§ **Your task**: I would like the entries transcribed word for word, please, with the pictures removed.

Input data Block Start

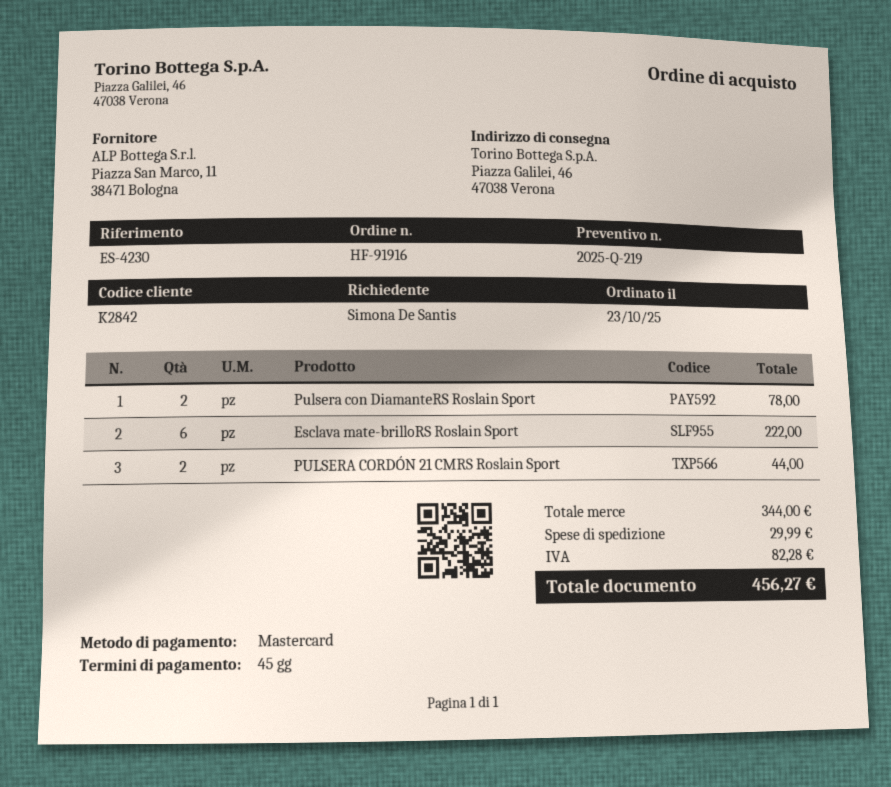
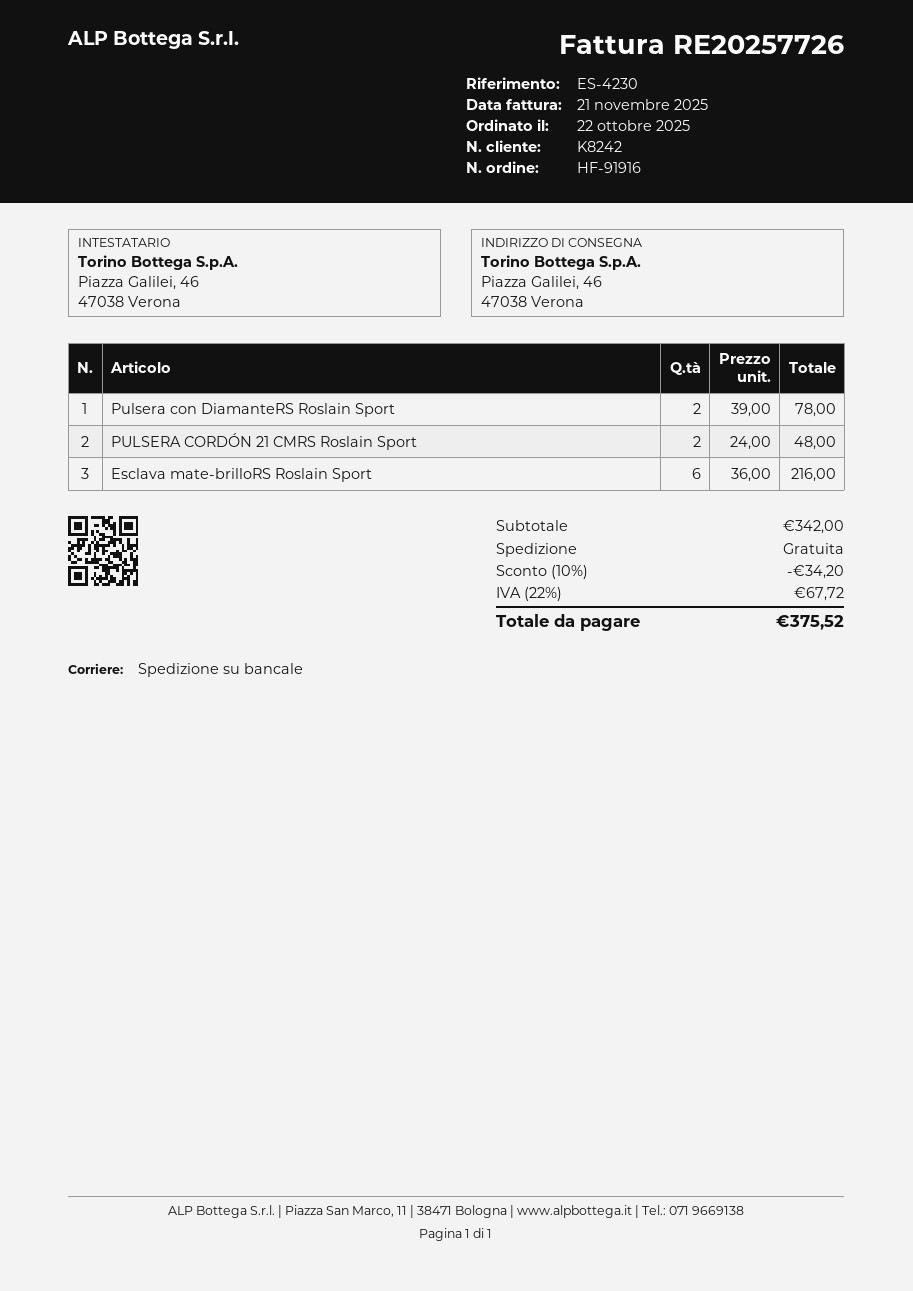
order date: 2025-10-23 -> 2025-10-22
customer number: K2842 -> K8242
Esclava mate-brilloRS Roslain Sport: 6 for 222.00 -> 6 for 216.00
PULSERA CORDÓN 21 CMRS Roslain Sport: 2 for 44.00 -> 2 for 48.00
subtotal: 344.00 -> 342.00
discount: none -> 10% = 34.20
shipping: 29.99 -> 0.00
tax: 82.28 -> 67.72
total: 456.27 -> 375.52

Input data Block End

§ **Written solution**:
order date: 2025-10-23 -> 2025-10-22
customer number: K2842 -> K8242
Esclava mate-brilloRS Roslain Sport: 6 for 222.00 -> 6 for 216.00
PULSERA CORDÓN 21 CMRS Roslain Sport: 2 for 44.00 -> 2 for 48.00
subtotal: 344.00 -> 342.00
discount: none -> 10% = 34.20
shipping: 29.99 -> 0.00
tax: 82.28 -> 67.72
total: 456.27 -> 375.52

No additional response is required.